Elle comprit, elle aussi, qu’il fallait éloigner la servante. Lorsque celle-ci fut sortie, Gaston reparut… revêtu d’un peignoir bleu ciel emprunté à la garde-robe de Gisèle…

— Tu es mieux comme ça qu’en singe… lui dit Gustave…

— Oui, mais je ne suis pas plus avancé… mes vêtements sont chez toi.

— Eh bien ! Allons-y… Gisèle va te prêter un manteau et même un chapeau. Avec une fourrure qui te dissimulera le visage, on te prendra pour une femme. Nous sauterons dans un taxi et nous irons chez moi…

Cette proposition fut acceptée par Gaston qui fit un paquet de la dépouille du chimpanzé et, quelques instants plus tard, Gustave sortait tranquillement ayant au bras une compagne très emmitouflée. Personne n’y prit garde. Les curieux suivaient avec une émotion palpitante les exercices des agents et des pompiers qui recherchaient à travers les gouttières et les cheminées le chimpanzé voleur d’auto.

— C’est égal, disait Gustave à son ami… Il faut rudement être amoureux pour se prêter à de tels avatars… Raconte-moi donc maintenant ton odyssée. J’ai hâte de savoir ce qui s’est passé entre le singe et sa belle amie.

Gaston relata toutes les péripéties par lesquelles il avait passé.

— Eh bien ! mon vieux, lui déclara son camarade, tu as dû en avoir des sensations, hein ?

— Oui… mais si tu veux m’en croire… J’étais jaloux…

— Jaloux de qui ? puisque c’était toi.

— C’était moi qui possédais Amélie… mais c’était au singe qu’elle se donnait… Tu ne comprends donc pas… J’étais jaloux de cet animal…

— Bah ! fit l’autre en haussant les épaules. Lorsqu’elle saura que c’était toi, que ne pourra pas faire autrement que de t’aimer…

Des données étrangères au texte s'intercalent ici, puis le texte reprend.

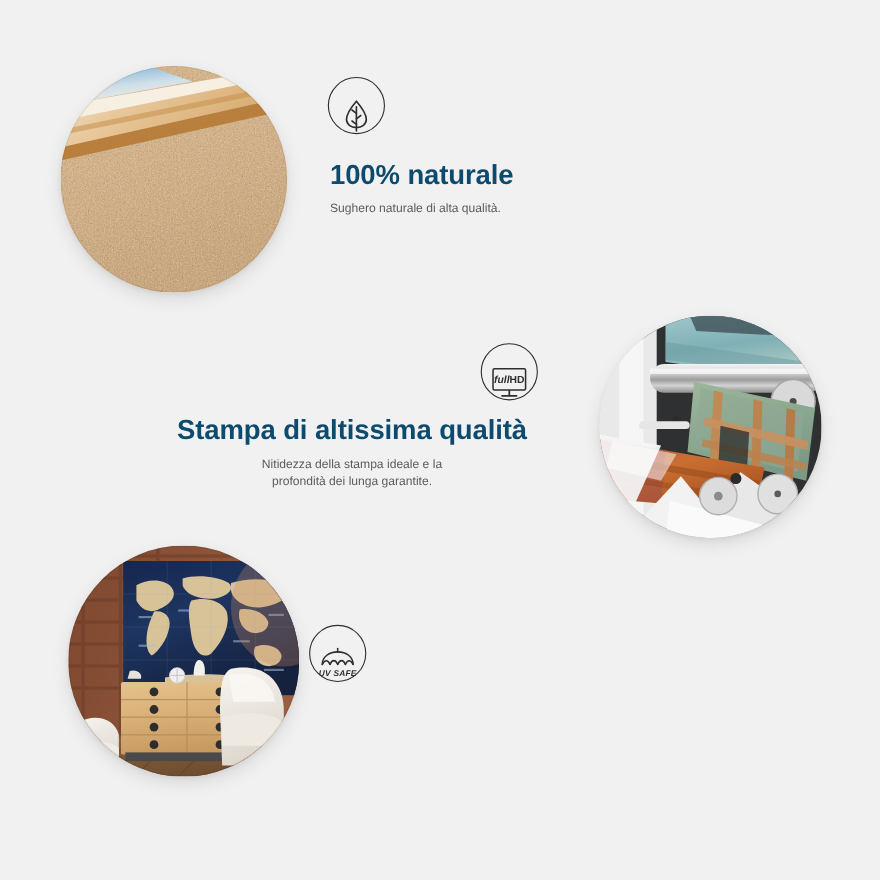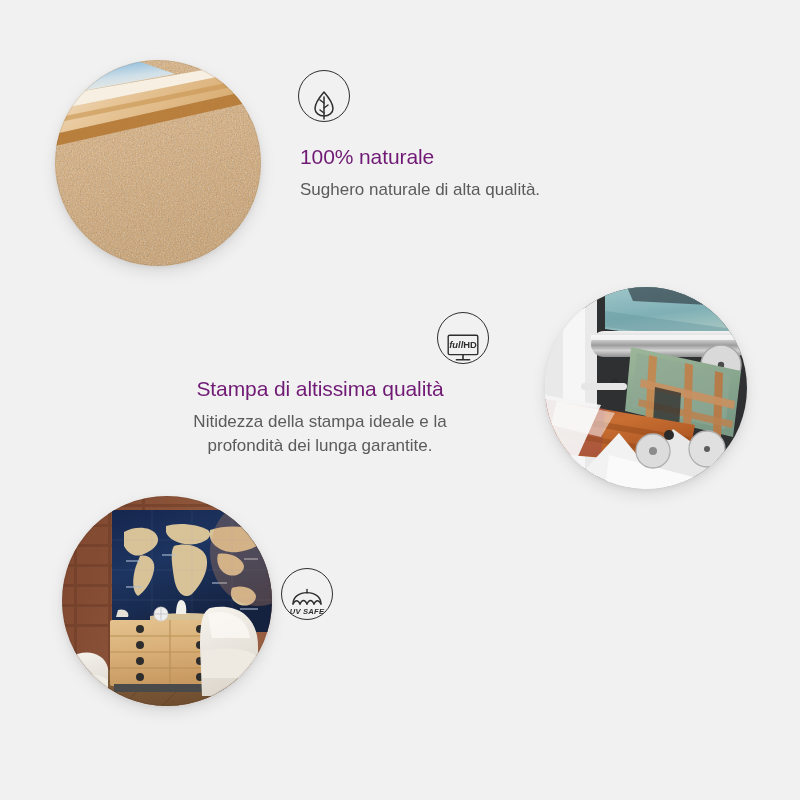"100% naturale" .txt h2 { color: #701a75 -> #0c4a6e; font-size: 21px -> 25px; font-weight: normal -> bold }
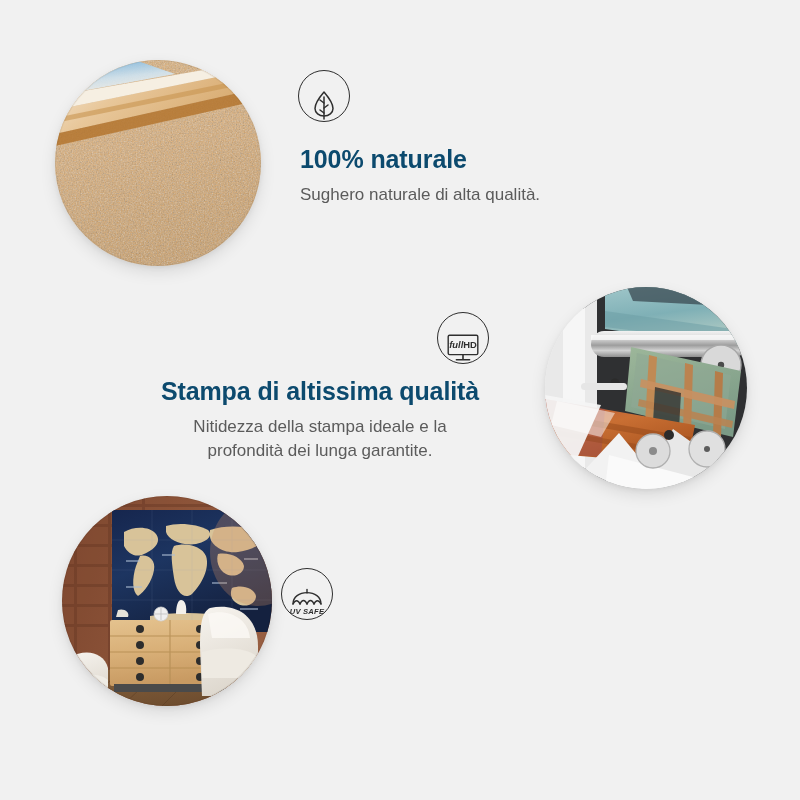"Sughero naturale di alta qualità." .txt p { font-size: 17px -> 11px }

— Le plus ennuyeux, c’est qu’il faut porter la tête du singe à Troubelot pour qu’il la fasse remettre au point !

— C’est un petit détail. Il aura vite fait… Et cela nous donnera le temps de faire semblant de procéder à des recherches pour retrouver ce Loulou de malheur qui à mis tout Paris en émoi.

Une fois chez Gustave, Gaston reprit ses vêtements et les deux jeunes gens se rendirent auprès du professeur Troubelot, lequel promit de faire remettre en état par Anatole Samuel la défroque du chimpanzé pour le surlendemain.

Il demanda beaucoup de détails, le professeur Troubelot… et il conclut :

— Vous devez continuer l’expérience… Je vais faire apporter au mécanisme une petite modification pour que le singe puisse mordre un peu sa fantasque amie… et que vous puissiez, vous, l’embrasser… sans vous casser la tête !

Il riait en prononçant ces derniers mots.